- Born: 1971 (age 54–55) Cincinnati, Ohio
- Education: Duke University
- Occupation: Special interest reporter
- Children: Hayden Espy

= Holly Morris (television reporter) =

American journalist

Holly Morris was a television reporter for WTTG in Washington D.C. from 1998 to 2024. She is originally from Cincinnati, Ohio. She graduated from Duke University in 1993 with a degree in civil engineering.

Morris was part of a team of four anchors for the morning newscast from 4:30 am to 9 am, and the Good Day DC show from 9 am to 11 am. She was known at the station for her remote reporting during the early morning news covering community events where she often participated in the activities she reported on. On March 15, 2024, Morris said goodbye to FOX 5 and local TV news.

She has won four regional Emmy awards., for "Best Live Reporting" as well as a regional Edward R. Murrow award.

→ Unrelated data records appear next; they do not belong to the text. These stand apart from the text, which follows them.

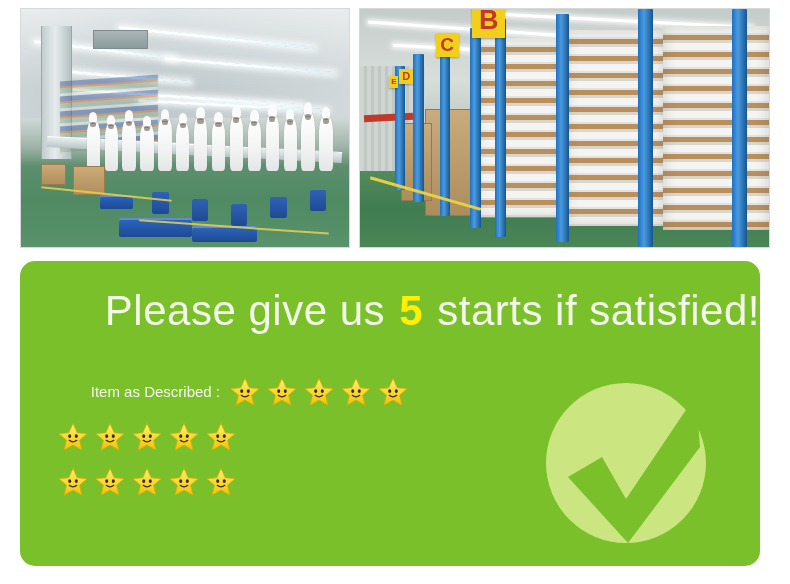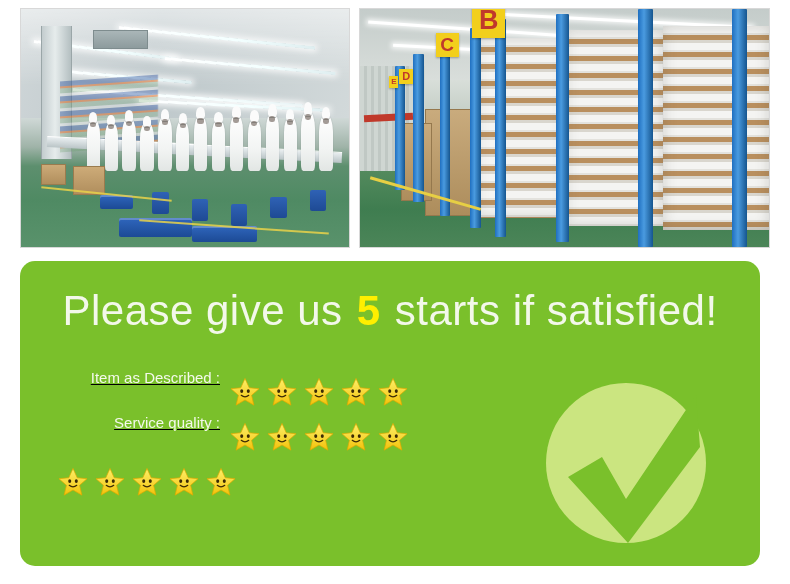--- a/index.html
+++ b/index.html
@@ -264,7 +264,7 @@
     position: absolute;
     left: 0; right: 0;
     top: 26px;
-    text-align: center;
+    text-align: right;
     color: #f3f8ea;
     font-size: 42px;
     font-weight: normal;

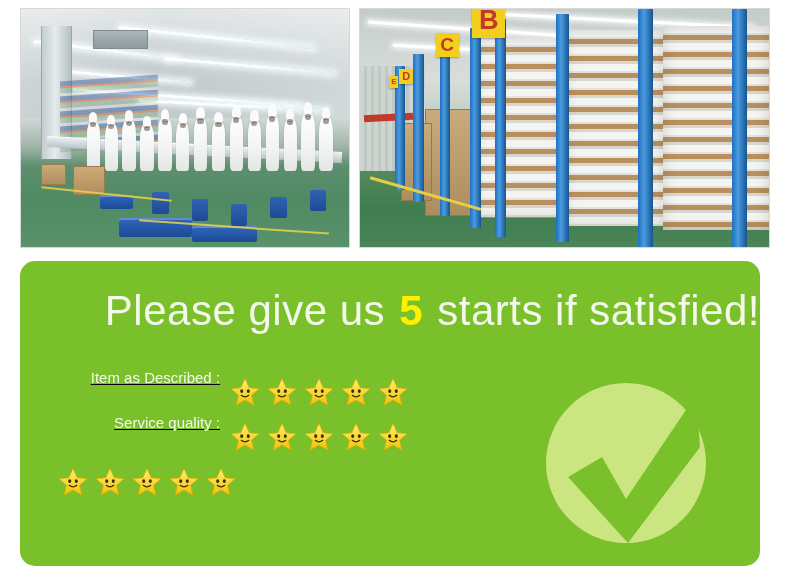--- a/index.html
+++ b/index.html
@@ -285,8 +285,8 @@
   }
   .rating-row {
     display: flex;
+    align-items: center;
     height: 45px;
-    text-decoration: underline;
   }
   .rating-label {
     width: 162px;

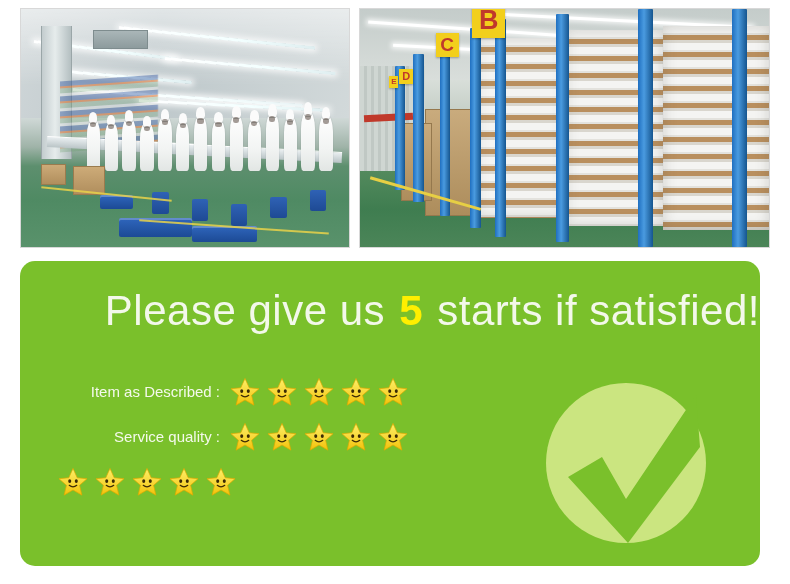--- a/index.html
+++ b/index.html
@@ -458,7 +458,6 @@
       </div>
 
       <div class="rating-row">
-        <div class="rating-label">Service quality :</div>
         <div class="stars">
           <svg class="star-face" width="30" height="30" viewBox="0 0 64 64">
               <path d="M32 3 L41 23 L62 25 L46 39 L51 60 L32 49 L13 60 L18 39 L2 25 L23 23 Z" fill="url(#sg1)" stroke="#e0a800" stroke-width="1.5" stroke-linejoin="round"></path>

In 2014, Morris helped to raise awareness of the disease ALS by participating in the Ice Bucket Challenge during a segment on Fox 5. She was ridiculed on the nationally syndicated radio show, the Don and Mike Show which in 2007 featured a weekly "Wheel of Holly" segment where tapes of her past features were played at random.

==Personal==
Morris married lawyer Thomas Espy on July 21, 2007. They live in Rockville, Maryland and have a son named Hayden Espy.